ASSIGNMENT: Print the data that follows word for word, leaving out any picture.

GIVEN DATA:
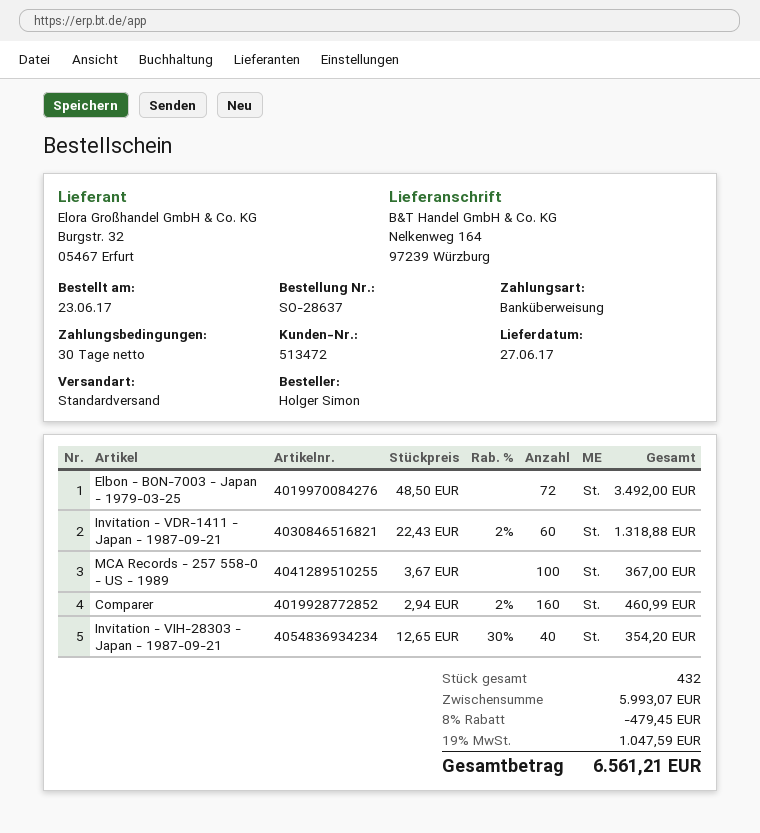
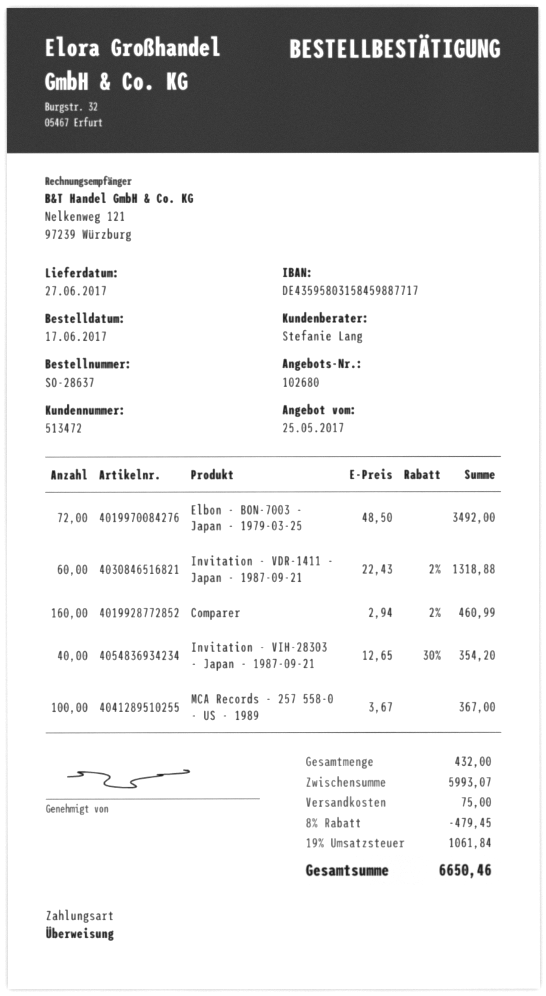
order date: 2017-06-23 -> 2017-06-17
shipping: none -> 75.00
tax: 19% = 1047.59 -> 19% = 1061.84
total: 6561.21 -> 6650.46

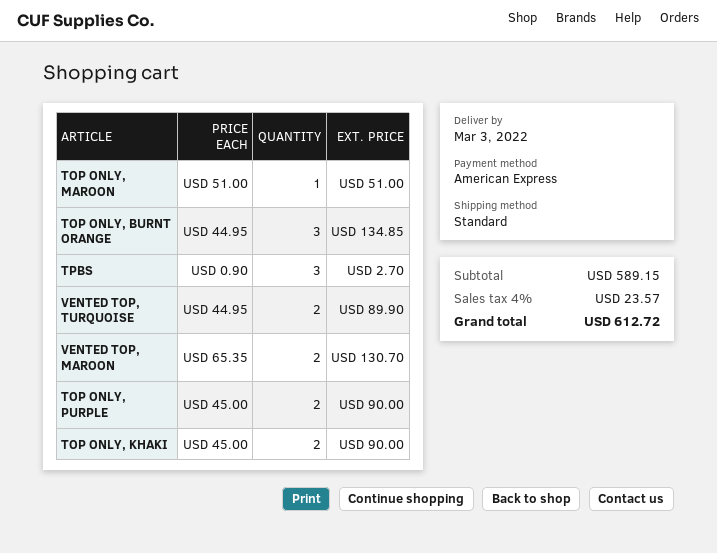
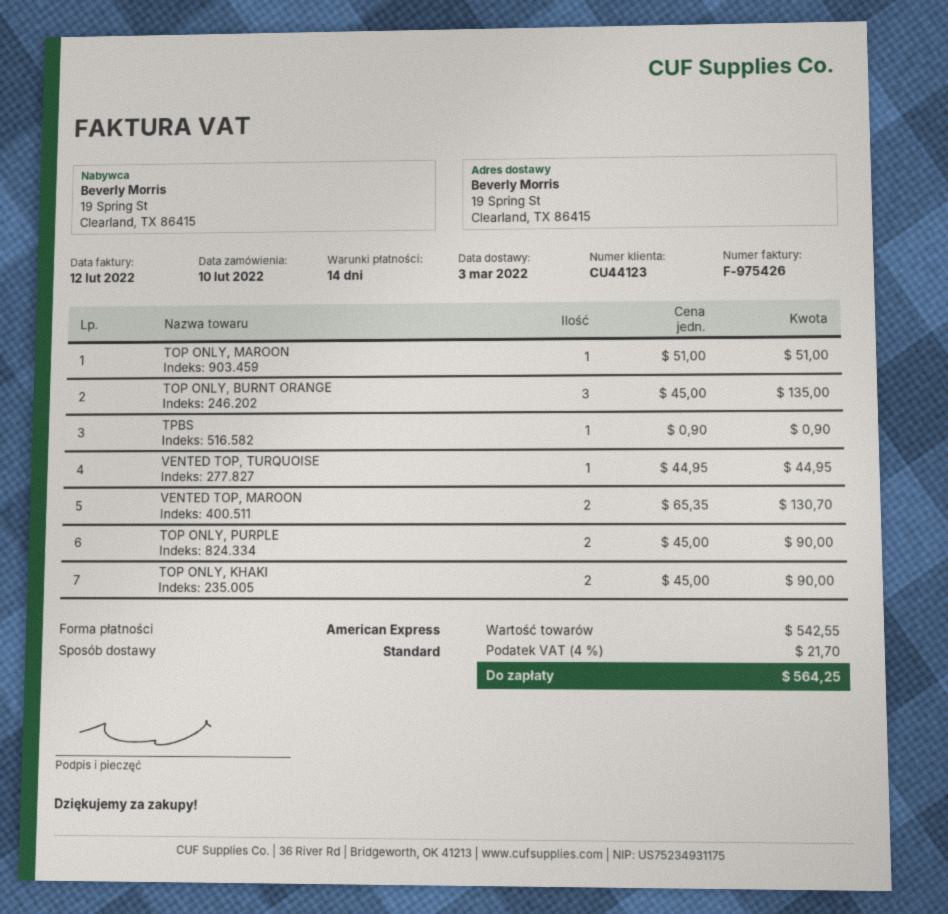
TOP ONLY, BURNT ORANGE: 3 x 44.95 = 134.85 -> 3 x 45.00 = 135.00
TPBS: 3 x 0.90 = 2.70 -> 1 x 0.90 = 0.90
VENTED TOP, TURQUOISE: 2 x 44.95 = 89.90 -> 1 x 44.95 = 44.95
subtotal: 589.15 -> 542.55
tax: 4% = 23.57 -> 4% = 21.70
total: 612.72 -> 564.25

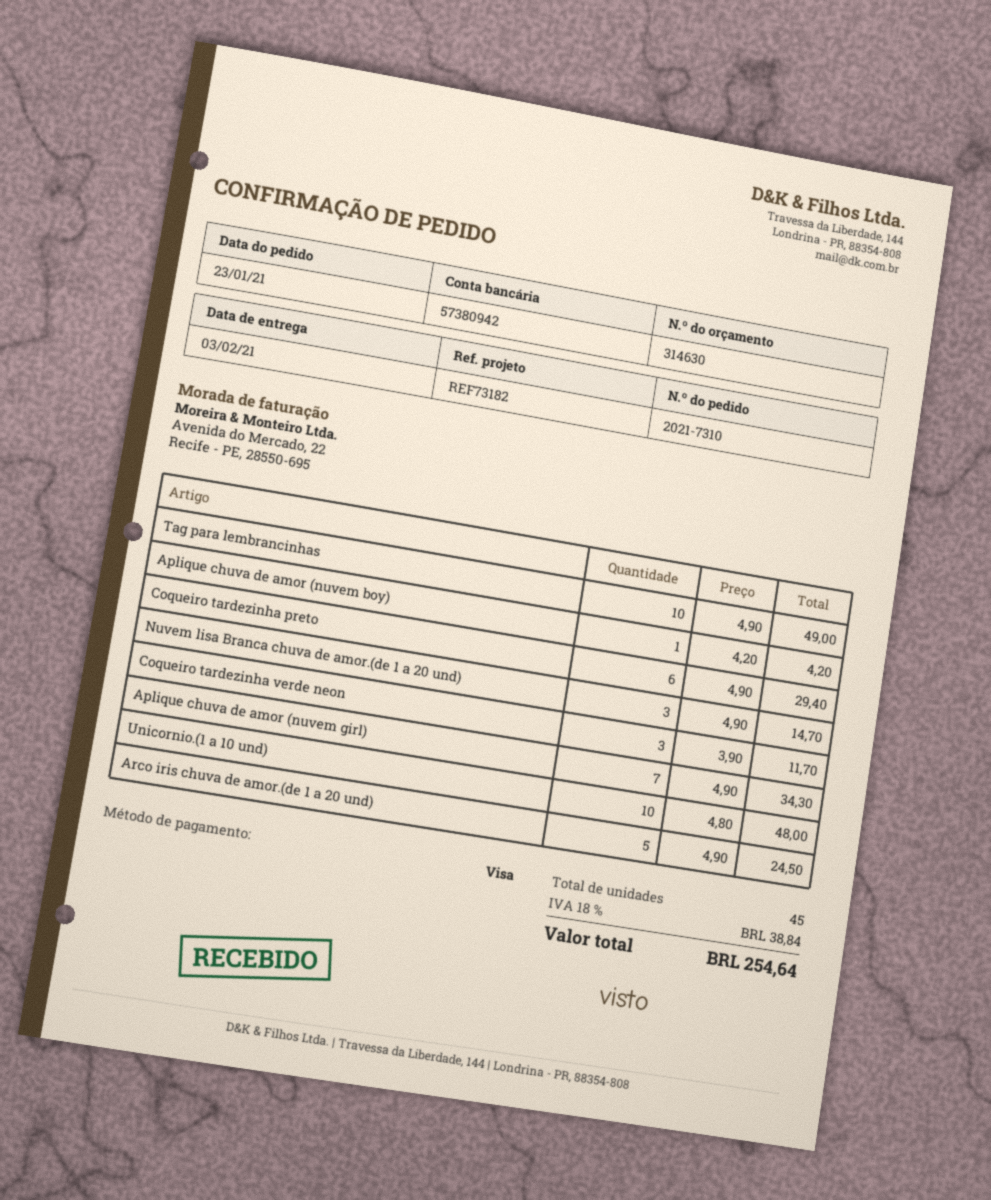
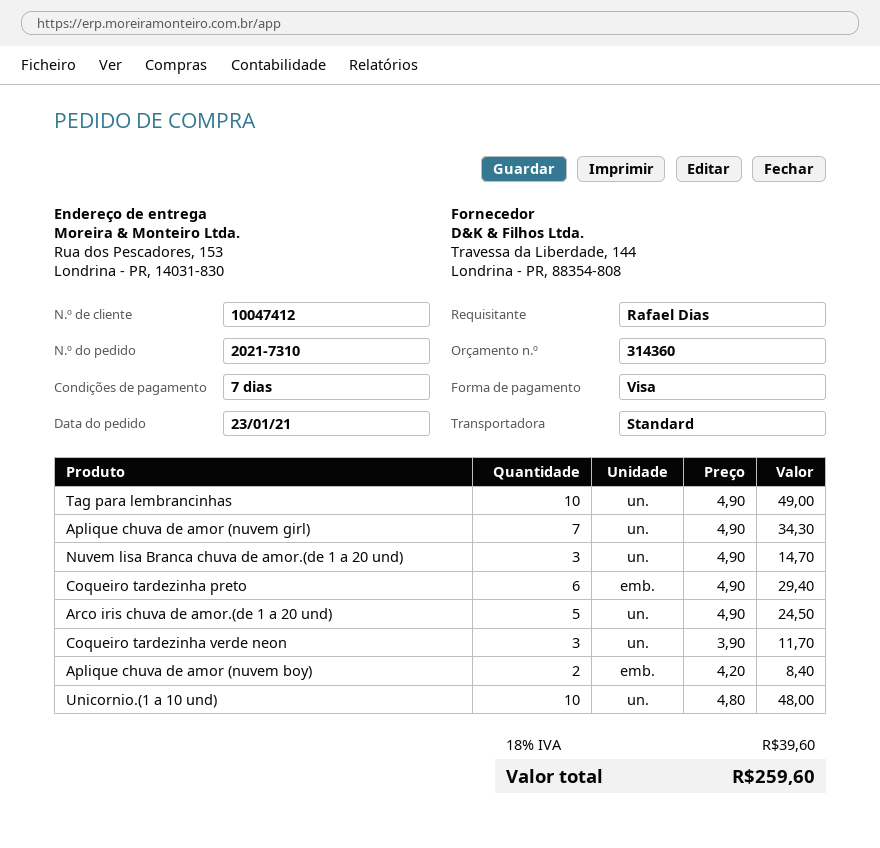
quote number: 314630 -> 314360
Aplique chuva de amor (nuvem boy): 1 x 4.20 = 4.20 -> 2 x 4.20 = 8.40
tax: 18% = 38.84 -> 18% = 39.60
total: 254.64 -> 259.60

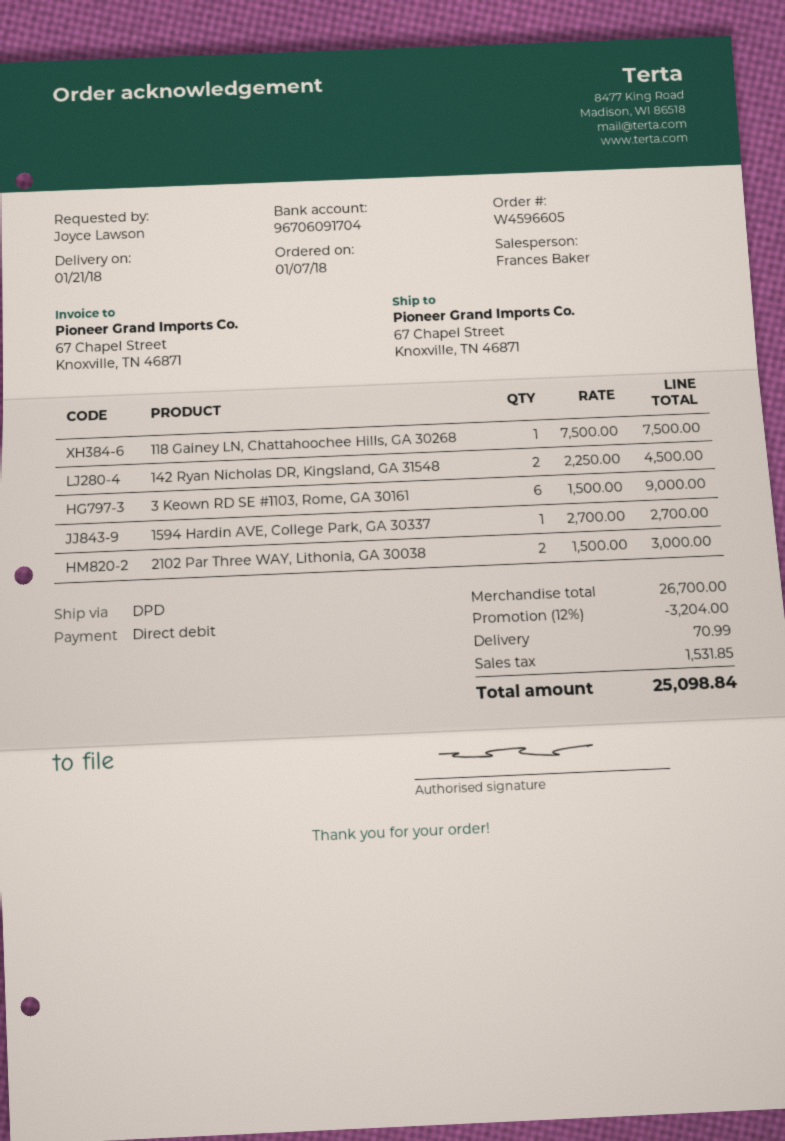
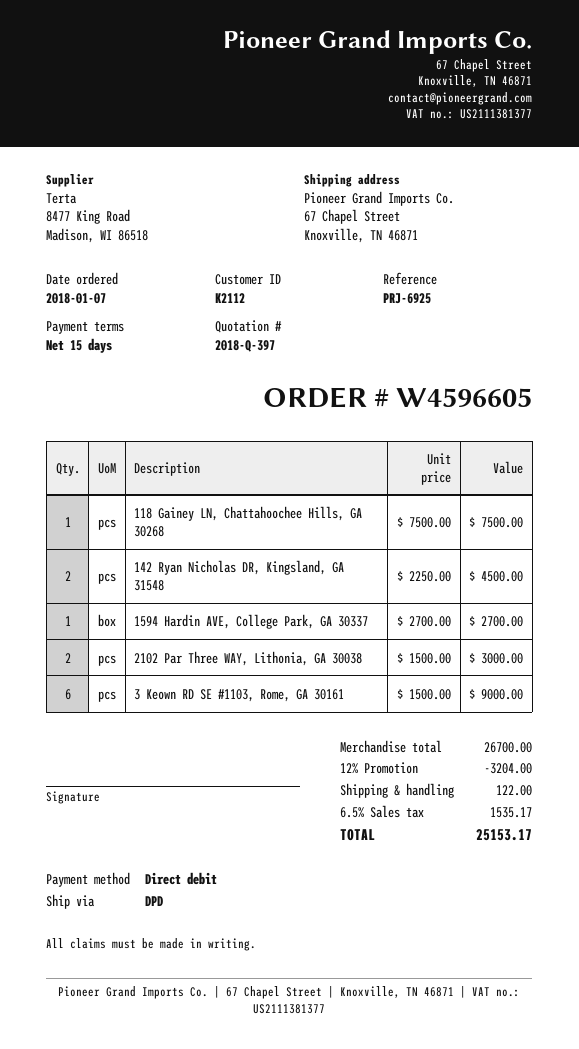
shipping: 70.99 -> 122.00
tax: 1531.85 -> 1535.17
total: 25098.84 -> 25153.17

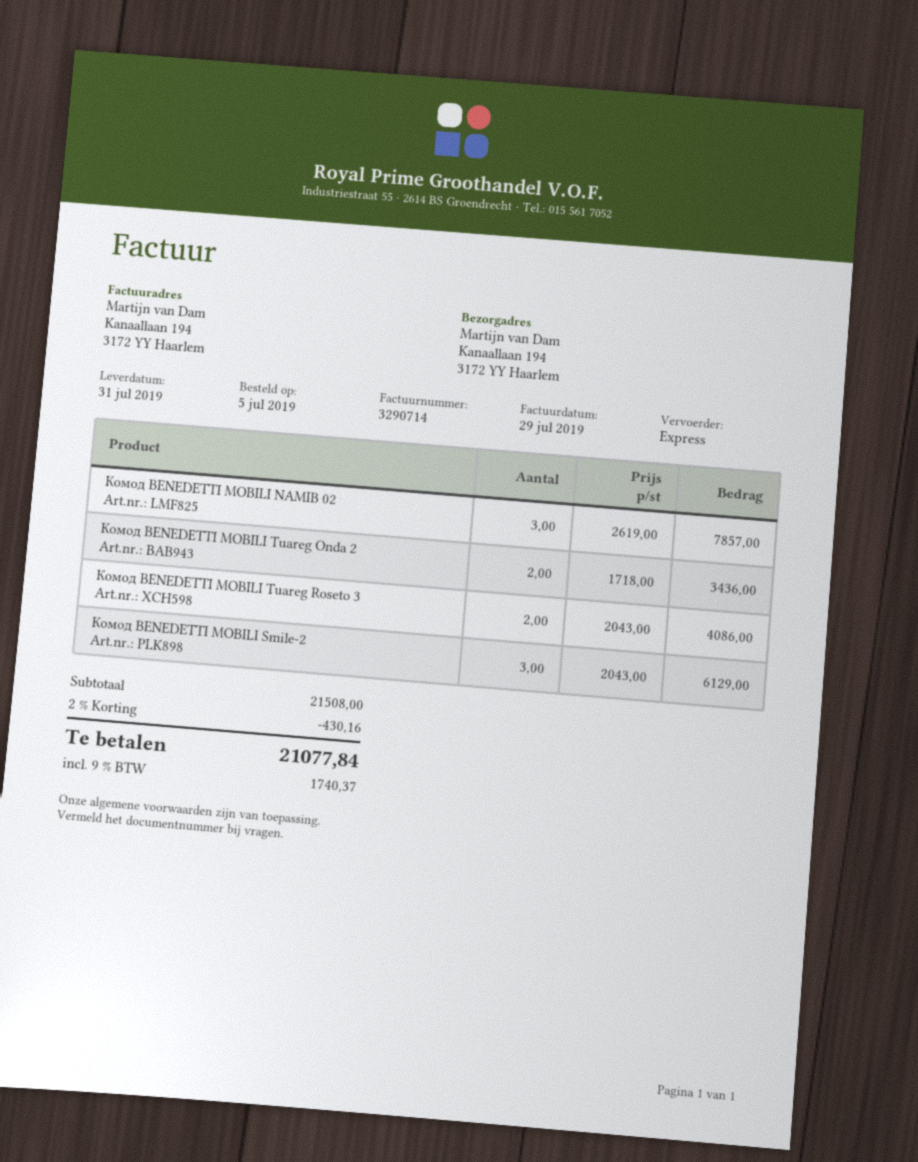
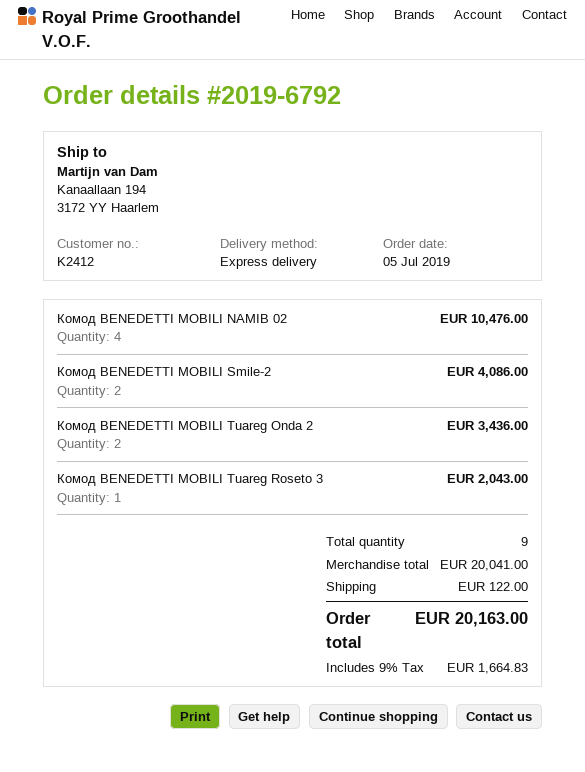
Комод BENEDETTI MOBILI NAMIB 02: 3 for 7857.00 -> 4 for 10476.00
Комод BENEDETTI MOBILI Tuareg Roseto 3: 2 for 4086.00 -> 1 for 2043.00
Комод BENEDETTI MOBILI Smile-2: 3 for 6129.00 -> 2 for 4086.00
subtotal: 21508.00 -> 20041.00
discount: 2% = 430.16 -> none
shipping: none -> 122.00
tax: 9% = 1740.37 -> 9% = 1664.83
total: 21077.84 -> 20163.00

SOLUTION FOR THIS TASK:
order date: 2017-06-23 -> 2017-06-17
shipping: none -> 75.00
tax: 19% = 1047.59 -> 19% = 1061.84
total: 6561.21 -> 6650.46

TOP ONLY, BURNT ORANGE: 3 x 44.95 = 134.85 -> 3 x 45.00 = 135.00
TPBS: 3 x 0.90 = 2.70 -> 1 x 0.90 = 0.90
VENTED TOP, TURQUOISE: 2 x 44.95 = 89.90 -> 1 x 44.95 = 44.95
subtotal: 589.15 -> 542.55
tax: 4% = 23.57 -> 4% = 21.70
total: 612.72 -> 564.25

quote number: 314630 -> 314360
Aplique chuva de amor (nuvem boy): 1 x 4.20 = 4.20 -> 2 x 4.20 = 8.40
tax: 18% = 38.84 -> 18% = 39.60
total: 254.64 -> 259.60

shipping: 70.99 -> 122.00
tax: 1531.85 -> 1535.17
total: 25098.84 -> 25153.17

Комод BENEDETTI MOBILI NAMIB 02: 3 for 7857.00 -> 4 for 10476.00
Комод BENEDETTI MOBILI Tuareg Roseto 3: 2 for 4086.00 -> 1 for 2043.00
Комод BENEDETTI MOBILI Smile-2: 3 for 6129.00 -> 2 for 4086.00
subtotal: 21508.00 -> 20041.00
discount: 2% = 430.16 -> none
shipping: none -> 122.00
tax: 9% = 1740.37 -> 9% = 1664.83
total: 21077.84 -> 20163.00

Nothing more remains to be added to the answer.